Caution patients about the potential impairment of cardiac function when taking Desferal concomitantly with high doses of Vitamin C (more than 500 mg daily in adults). Inform adult patients not to exceed a daily Vitamin C dose of 200 mg given in divided doses. Inform pediatric patients under 10 years of age and older pediatric patients or their care takers not to exceed a daily Vitamin C of 50 mg and 100 mg, respectively. [see DOSAGE AND ADMINISTRATION and WARNINGS AND PRECAUTIONS].
Inform patients with cardiac failure not to take Vitamin C supplements when on treatment with Desferal [see DOSAGE AND ADMINISTRATION and WARNINGS AND PRECAUTIONS].
Caution patients with aluminum-related encephalopathy and receiving dialysis about potential neurological dysfunction [see WARNINGS AND PRECAUTIONS].
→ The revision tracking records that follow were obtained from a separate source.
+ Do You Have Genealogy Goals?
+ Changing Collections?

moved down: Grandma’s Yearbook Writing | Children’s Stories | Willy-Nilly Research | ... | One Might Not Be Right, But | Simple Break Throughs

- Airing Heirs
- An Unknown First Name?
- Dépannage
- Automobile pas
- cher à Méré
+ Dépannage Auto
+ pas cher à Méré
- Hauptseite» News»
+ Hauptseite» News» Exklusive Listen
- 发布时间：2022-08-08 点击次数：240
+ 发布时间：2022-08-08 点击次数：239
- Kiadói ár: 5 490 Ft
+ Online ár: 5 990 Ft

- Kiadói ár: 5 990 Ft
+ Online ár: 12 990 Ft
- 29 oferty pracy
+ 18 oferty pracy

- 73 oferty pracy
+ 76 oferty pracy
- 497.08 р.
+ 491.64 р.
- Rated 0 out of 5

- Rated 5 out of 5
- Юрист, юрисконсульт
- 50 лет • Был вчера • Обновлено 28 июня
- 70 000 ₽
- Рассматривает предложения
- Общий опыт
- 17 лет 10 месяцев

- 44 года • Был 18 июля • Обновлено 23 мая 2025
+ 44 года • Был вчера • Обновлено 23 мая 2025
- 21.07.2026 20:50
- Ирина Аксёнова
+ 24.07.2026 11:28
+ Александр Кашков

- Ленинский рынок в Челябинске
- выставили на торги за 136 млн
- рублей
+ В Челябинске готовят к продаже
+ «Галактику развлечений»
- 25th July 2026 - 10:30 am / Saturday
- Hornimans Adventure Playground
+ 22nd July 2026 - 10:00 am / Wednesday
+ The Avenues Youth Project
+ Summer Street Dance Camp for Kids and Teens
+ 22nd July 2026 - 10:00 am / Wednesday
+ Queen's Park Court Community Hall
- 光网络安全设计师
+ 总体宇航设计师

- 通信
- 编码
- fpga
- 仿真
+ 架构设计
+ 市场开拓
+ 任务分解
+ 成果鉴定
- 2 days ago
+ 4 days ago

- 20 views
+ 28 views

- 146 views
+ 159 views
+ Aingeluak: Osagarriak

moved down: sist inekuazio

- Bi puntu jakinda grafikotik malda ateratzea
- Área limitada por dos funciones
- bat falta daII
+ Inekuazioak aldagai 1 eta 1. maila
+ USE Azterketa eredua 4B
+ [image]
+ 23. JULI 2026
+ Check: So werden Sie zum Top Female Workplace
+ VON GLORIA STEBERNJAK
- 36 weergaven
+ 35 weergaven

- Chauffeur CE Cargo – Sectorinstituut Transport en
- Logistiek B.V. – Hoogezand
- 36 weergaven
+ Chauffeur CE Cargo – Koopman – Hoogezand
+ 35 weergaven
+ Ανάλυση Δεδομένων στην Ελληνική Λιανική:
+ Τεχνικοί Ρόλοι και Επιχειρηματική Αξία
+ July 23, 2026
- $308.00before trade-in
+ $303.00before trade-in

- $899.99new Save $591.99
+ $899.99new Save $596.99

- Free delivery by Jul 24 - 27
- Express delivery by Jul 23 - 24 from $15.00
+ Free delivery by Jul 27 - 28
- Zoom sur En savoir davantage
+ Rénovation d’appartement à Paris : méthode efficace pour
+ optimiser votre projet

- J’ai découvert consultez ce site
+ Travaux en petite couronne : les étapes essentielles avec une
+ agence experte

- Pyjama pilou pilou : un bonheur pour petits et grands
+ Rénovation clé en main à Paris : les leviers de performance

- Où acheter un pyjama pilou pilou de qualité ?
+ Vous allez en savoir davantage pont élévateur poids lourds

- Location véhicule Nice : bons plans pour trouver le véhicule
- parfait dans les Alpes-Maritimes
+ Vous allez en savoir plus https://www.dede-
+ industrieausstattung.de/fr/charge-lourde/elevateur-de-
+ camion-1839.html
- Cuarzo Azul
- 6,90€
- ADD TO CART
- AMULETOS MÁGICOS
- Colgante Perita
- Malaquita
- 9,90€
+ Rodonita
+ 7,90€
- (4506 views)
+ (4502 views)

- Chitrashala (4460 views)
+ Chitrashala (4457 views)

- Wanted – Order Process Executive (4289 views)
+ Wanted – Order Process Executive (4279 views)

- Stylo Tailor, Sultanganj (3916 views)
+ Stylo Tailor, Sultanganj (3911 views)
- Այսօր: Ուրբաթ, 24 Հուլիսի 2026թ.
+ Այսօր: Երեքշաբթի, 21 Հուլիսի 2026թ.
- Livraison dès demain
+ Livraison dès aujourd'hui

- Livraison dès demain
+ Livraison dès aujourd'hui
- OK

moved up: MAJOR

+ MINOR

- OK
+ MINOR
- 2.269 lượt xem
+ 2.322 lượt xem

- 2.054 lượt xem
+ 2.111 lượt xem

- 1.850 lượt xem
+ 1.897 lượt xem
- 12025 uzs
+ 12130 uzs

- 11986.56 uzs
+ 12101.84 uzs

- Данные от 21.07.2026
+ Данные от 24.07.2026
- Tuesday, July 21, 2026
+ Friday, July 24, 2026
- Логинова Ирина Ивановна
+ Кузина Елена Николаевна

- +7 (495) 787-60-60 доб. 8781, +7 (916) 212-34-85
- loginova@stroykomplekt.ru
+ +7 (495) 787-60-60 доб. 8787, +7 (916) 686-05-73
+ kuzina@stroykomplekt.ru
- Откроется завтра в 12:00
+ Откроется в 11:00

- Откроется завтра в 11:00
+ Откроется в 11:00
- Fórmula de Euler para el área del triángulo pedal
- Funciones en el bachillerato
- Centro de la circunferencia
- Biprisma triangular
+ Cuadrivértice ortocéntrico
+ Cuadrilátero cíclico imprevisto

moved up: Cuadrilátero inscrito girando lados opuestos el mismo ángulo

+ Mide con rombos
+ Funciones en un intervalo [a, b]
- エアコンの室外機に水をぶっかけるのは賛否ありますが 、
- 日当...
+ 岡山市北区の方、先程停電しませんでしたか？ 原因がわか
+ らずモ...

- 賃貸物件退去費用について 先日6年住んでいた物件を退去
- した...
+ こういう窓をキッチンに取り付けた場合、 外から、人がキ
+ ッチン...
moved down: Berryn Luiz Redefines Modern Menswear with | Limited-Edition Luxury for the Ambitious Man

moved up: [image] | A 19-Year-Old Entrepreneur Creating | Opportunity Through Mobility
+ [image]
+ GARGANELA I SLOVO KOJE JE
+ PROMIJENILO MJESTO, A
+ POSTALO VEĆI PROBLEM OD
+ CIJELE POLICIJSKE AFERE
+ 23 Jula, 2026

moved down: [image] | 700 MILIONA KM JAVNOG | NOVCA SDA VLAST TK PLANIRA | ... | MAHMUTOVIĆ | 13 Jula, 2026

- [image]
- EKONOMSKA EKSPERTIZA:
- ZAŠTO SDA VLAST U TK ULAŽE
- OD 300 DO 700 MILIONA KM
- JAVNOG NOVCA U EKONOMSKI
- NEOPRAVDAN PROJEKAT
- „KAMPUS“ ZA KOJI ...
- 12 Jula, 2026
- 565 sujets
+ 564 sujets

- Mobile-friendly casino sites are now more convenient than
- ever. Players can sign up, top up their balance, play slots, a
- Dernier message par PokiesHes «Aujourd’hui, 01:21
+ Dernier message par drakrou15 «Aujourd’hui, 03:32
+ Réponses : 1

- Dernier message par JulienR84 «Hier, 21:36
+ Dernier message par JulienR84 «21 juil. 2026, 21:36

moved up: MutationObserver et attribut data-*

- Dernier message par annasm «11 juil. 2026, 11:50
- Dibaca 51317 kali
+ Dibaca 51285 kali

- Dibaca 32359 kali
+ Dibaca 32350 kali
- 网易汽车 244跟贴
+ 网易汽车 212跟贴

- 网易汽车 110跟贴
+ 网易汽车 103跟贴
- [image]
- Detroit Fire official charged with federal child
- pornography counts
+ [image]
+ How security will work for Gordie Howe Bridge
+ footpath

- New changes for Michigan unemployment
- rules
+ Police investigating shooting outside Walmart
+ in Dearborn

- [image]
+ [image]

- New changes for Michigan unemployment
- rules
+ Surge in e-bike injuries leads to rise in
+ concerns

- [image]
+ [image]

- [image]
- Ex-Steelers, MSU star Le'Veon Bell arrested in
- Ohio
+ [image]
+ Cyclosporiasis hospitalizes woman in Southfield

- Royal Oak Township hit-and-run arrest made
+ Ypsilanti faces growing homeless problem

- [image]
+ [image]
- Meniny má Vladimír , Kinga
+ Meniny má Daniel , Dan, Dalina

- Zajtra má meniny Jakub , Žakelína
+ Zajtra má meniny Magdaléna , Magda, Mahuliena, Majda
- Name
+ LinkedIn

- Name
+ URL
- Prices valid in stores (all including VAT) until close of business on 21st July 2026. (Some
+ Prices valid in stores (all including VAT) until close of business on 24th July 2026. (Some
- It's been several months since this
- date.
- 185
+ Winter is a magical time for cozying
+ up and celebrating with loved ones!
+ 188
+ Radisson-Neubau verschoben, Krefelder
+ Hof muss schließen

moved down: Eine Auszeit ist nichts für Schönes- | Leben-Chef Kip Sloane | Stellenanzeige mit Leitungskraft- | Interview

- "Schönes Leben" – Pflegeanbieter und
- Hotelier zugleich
Cautions patients that treatment with Desferal in the presence of aluminum overload may result in decreased serum calcium and aggravation of hyperparathyroidism [see WARNINGS AND PRECAUTIONS].
Inform patients that they should refrain from driving or operating potentially hazardous machines if they experience dizziness or other nervous system disturbances, or impairment of vision or hearing [see WARNINGS AND PRECAUTIONS].
Advise patients to inform the healthcare provider if they have received prochlorperazine prior to Desferal treatment as this may lead to temporary impairment of consciousness [see DRUG INTERACTIONS].
Inform patients that if they are going for any imaging tests while receiving Gallium-67 and Desferal concomitantly it can result in reports with distorted images [see DRUG INTERACTIONS].
Inform patients that their urine may occasionally show a reddish discoloration.
Advise pregnant women and females of reproductive potential of the potential risk to a fetus. Advise females of reproductive potential to inform their healthcare provider of a known or suspected pregnancy [see WARNINGS AND PRECAUTIONS, Use In Specific Populations].
Advise females of reproductive potential to use effective contraceptive during treatment with Desferal and for one month after the last dose [see Use In Specific Populations].
Advise patients to avoid breastfeeding while taking Desferal and for one week after the final dose [see Use In Specific Populations].